Once again, these covered a broad range, from specialisms in fashion and social practice to current activity runnning small scale curatorial and exhibition projects in the city. Several participants spoke about the difficulty of moving away from academic styles and approaches in their more personal writing, and others wondered whether their particular specialist interests should or shouldn’t be made clear in the context of a review. The general feeling was that such specialisation can be a limitation, ensuring writers might be sought only to cover the niches their particular interests suited, but where relevant and appropriate this could also generate its own opportunities. Thorne mentioned that one of his own specialisms at Frieze had been the developing art scenes of the Middle East, so being identified with a specialism was not in itself a bad thing.

Other questions followed, such as a discussion of markets for art writing and reviews outside the core art magazine markets; the changes in publishing’s economics that meant there were more high quality publications but these were generally more narrowly distrubuted than in the past; the influence of fashion cycles on the reputations of particular artists and the coverage given to them by editors; and the desirability, or otherwise, of writers’ opinions being potentially swayed by meetings with artists at openings and events. Was this something to embrace or avoid? This latter point was considered something of an inevitable problem in a relatively small social world like the art scene, where the paths of writers and artists are always likely to cross at some point.
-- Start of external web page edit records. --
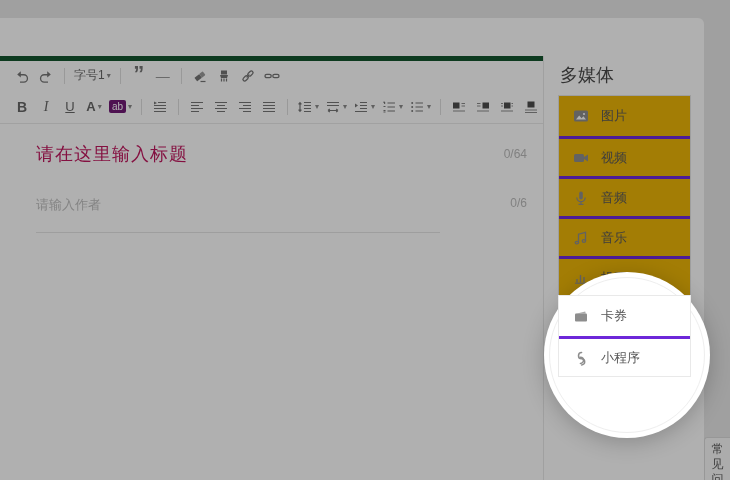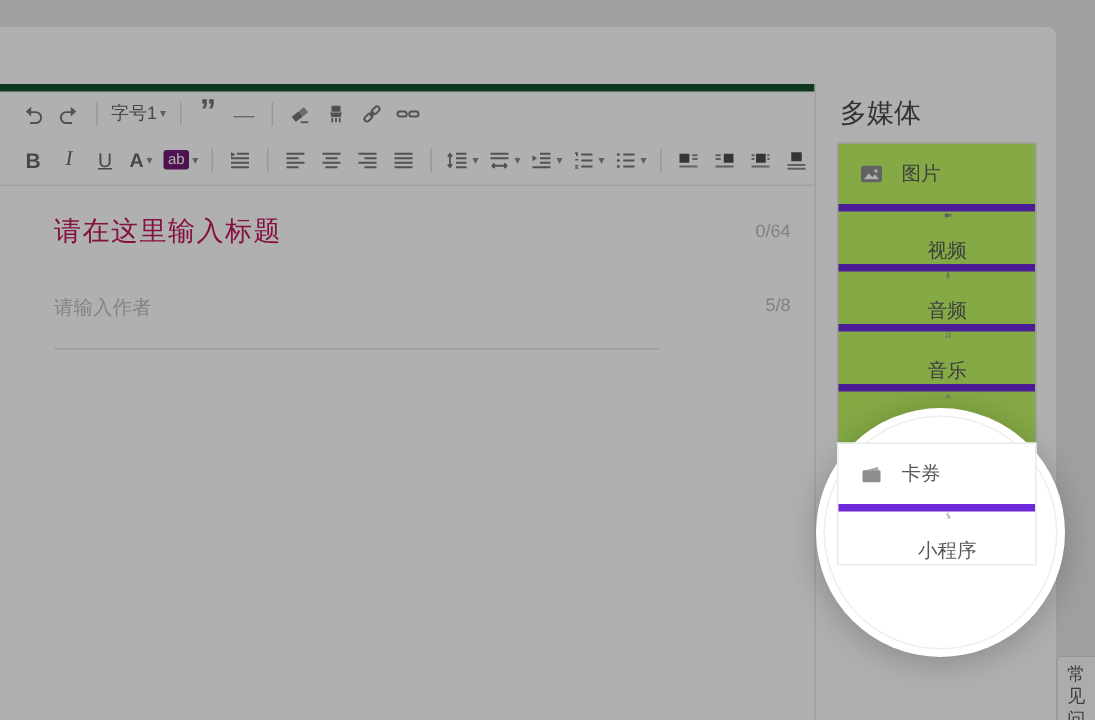--- a/index.html
+++ b/index.html
@@ -36,23 +36,23 @@
   .title-ph { font-size:18px; color:#be185d; letter-spacing:1px; }
   .counter { font-size:12px; color:#b9b9b9;padding-left:16px; }
   .author-row { position:absolute; left:36px; top:196px; width:491px; display:flex;
                 justify-content:space-between; cursor:text; }
   .author-ph { font-size:13px; color:#bdbdbd; }
   .author-line { position:absolute; left:36px; top:232px; width:404px; height:1px; background:#e3e3e3; }
 
   
   .v-divider { position:absolute; left:543px; top:56px; width:1px; height:424px; background:#e5e5e5; }
   .sb-title { position:absolute; left:560px; top:63px; font-size:18px; color:#4a4a4a; }
-  .sb-box { position:absolute; left:558px; top:95px; width:133px; border:1px solid #e3e3e3; background:#bef264;text-align:right; }
+  .sb-box { position:absolute; left:558px; top:95px; width:133px; border:1px solid #e3e3e3; background:#eab308;text-align:right; }
   .sb-row { height:40px; display:flex; align-items:center; padding-left:14px; gap:12px; cursor:pointer; }
-  .sb-row + .sb-row { border-top:5px solid #6d28d9;flex-direction:column; }
+  .sb-row + .sb-row { border-top:3px solid #6d28d9; }
   .sb-label { font-size:13px; color:#595959; }
 
   
   .dim { position:absolute; inset:0; background:rgba(0,0,0,0.30); z-index:30; }
   .spot-circle { position:absolute; left:544px; top:272px; width:166px; height:166px; border-radius:50%;
                  background:#ffffff; z-index:40; box-shadow:0 4px 22px rgba(0,0,0,0.22); }
   .spot-circle::before { content:""; position:absolute; inset:5px; border:1px solid #eeeeee; border-radius:50%; }
   .spot-box { position:absolute; left:14px; top:23px; width:133px; border:1px solid #e9e9e9; background:#fff; }
 
   
@@ -238,21 +238,21 @@
         </svg>
     </div>
   </div>
 
   <div class="title-row">
     <span class="title-ph">请在这里输入标题</span>
     <span class="counter">0/64</span>
   </div>
   <div class="author-row">
     <span class="author-ph">请输入作者</span>
-    <span class="counter">5/8</span>
+    <span class="counter">0/6</span>
   </div>
   <div class="author-line"></div>
 
   <div class="v-divider"></div>
   <div class="sb-title">多媒体</div>
 
   <div class="sb-box">
     <div class="sb-row">
       <svg class="ico" width="16" height="16" viewBox="0 0 16 16">
           <rect x="1" y="2.5" width="14" height="11" rx="1.5" fill="#8d8d8d"></rect>

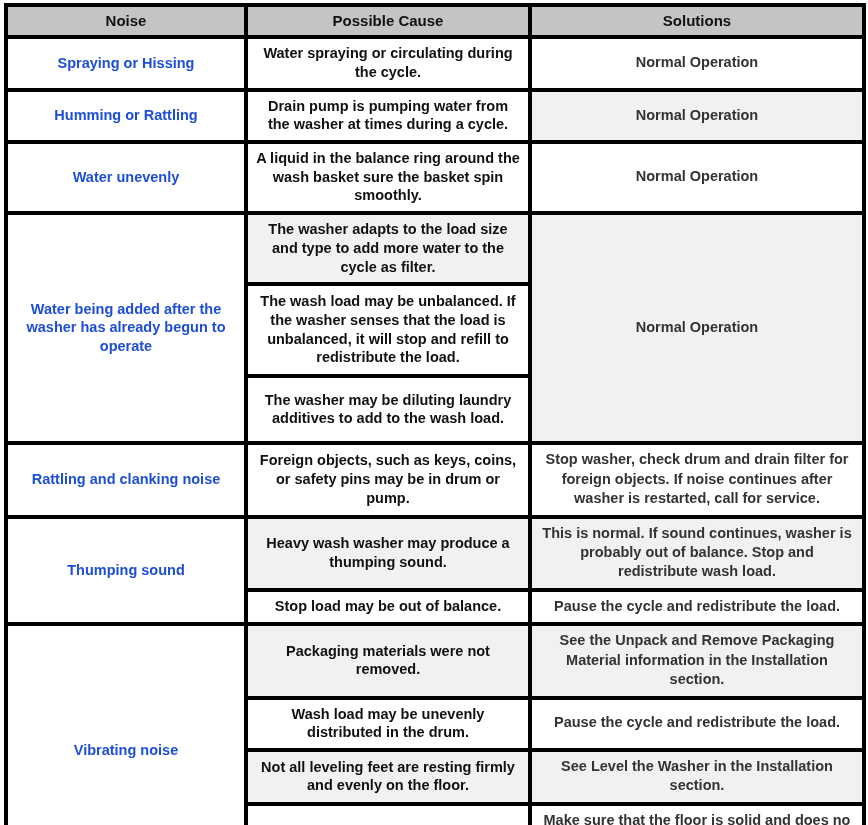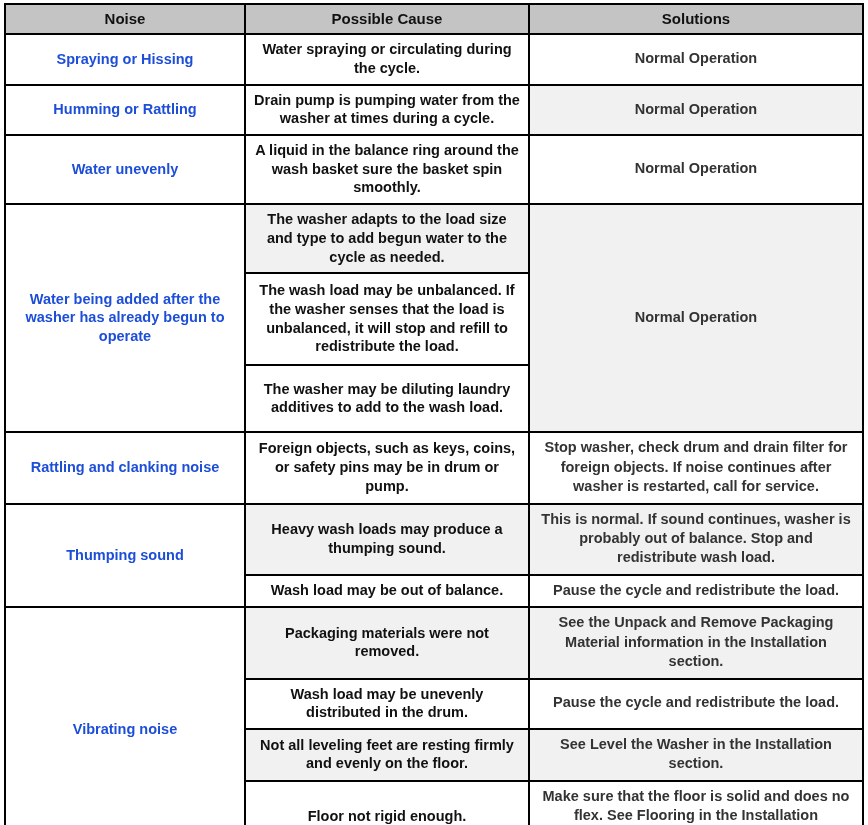--- a/index.html
+++ b/index.html
@@ -32,21 +32,21 @@
     table-layout: fixed;
     background: #ffffff;
   }
 
   col.c-noise     { width: 240px; }
   col.c-cause     { width: 284px; }
   col.c-solution  { width: 334px; }
 
   table.noise-table th,
   table.noise-table td {
-    border: 2px solid #000000;
+    border: 4px solid #000000;
     vertical-align: middle;
     padding: 5px 8px 6px 8px;
     box-sizing: border-box;
     text-align: center;
   }
 
   
   thead th {
     background: #c4c4c4;
     text-align: center;
@@ -125,46 +125,46 @@
       </tr>
 
       <tr>
         <td class="noise-cell plain" style="height:68px">Water unevenly</td>
         <td class="cause-cell plain">A liquid in the balance ring around the wash basket sure the basket spin smoothly.</td>
         <td class="solution-cell plain">Normal Operation</td>
       </tr>
 
       <tr>
         <td class="noise-cell plain" rowspan="3" style="height:66px">Water being added after the washer has already begun to operate</td>
-        <td class="cause-cell shaded">The washer adapts to the load size and type to add begun water to the cycle as needed.</td>
+        <td class="cause-cell shaded">The washer adapts to the load size and type to add more water to the cycle as filter.</td>
         <td class="solution-cell shaded" rowspan="3">Normal Operation</td>
       </tr>
 
       <tr>
         <td class="cause-cell plain" style="height:92px">The wash load may be unbalanced. If the washer senses that the load is unbalanced, it will stop and refill to redistribute the load.</td>
       </tr>
 
       <tr>
         <td class="cause-cell plain" style="height:67px">The washer may be diluting laundry additives to add to the wash load.</td>
       </tr>
 
       <tr>
         <td class="noise-cell plain" style="height:71px">Rattling and clanking noise</td>
         <td class="cause-cell plain">Foreign objects, such as keys, coins, or safety pins may be in drum or pump.</td>
         <td class="solution-cell plain">Stop washer, check drum and drain filter for foreign objects. If noise continues after washer is restarted, call for service.</td>
       </tr>
 
       <tr>
         <td class="noise-cell plain" rowspan="2" style="height:65px">Thumping sound</td>
-        <td class="cause-cell shaded">Heavy wash loads may produce a thumping sound.</td>
+        <td class="cause-cell shaded">Heavy wash washer may produce a thumping sound.</td>
         <td class="solution-cell shaded">This is normal. If sound continues, washer is probably out of balance. Stop and redistribute wash load.</td>
       </tr>
 
       <tr>
-        <td class="cause-cell plain" style="height:30px">Wash load may be out of balance.</td>
+        <td class="cause-cell plain" style="height:30px">Stop load may be out of balance.</td>
         <td class="solution-cell plain">Pause the cycle and redistribute the load.</td>
       </tr>
 
       <tr>
         <td class="noise-cell plain" rowspan="4" style="height:65px">Vibrating noise</td>
         <td class="cause-cell shaded">Packaging materials were not removed.</td>
         <td class="solution-cell shaded">See the Unpack and Remove Packaging Material information in the Installation section.</td>
       </tr>
 
       <tr>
Thorne mentioned press reviewers visiting previews of Linder’s show at Nottingham Contemporary who, during its opening weekend, had sometimes avoided Linder herself as they navigated the galleries, sometimes sought her out. It was probably inevitable that attaching an actual human being’s presence and feelings to the work might influence a writer’s opinion, but this was never going to be easy to escape. And the flipside of this, that a chat with the artist might open up fresh perspectives and deepen or complicate a writer’s viewpoint on the work, was also worth bearing in mind. In the end, though, Thorne noted that he wrote much less since embarking on his current job at Nottingham Contemporary, partly due to time constraints, but perhaps also because his dual roles, as independent writer and director of a public organisation committed to supporting artists, might be seen to clash even where they didn’t.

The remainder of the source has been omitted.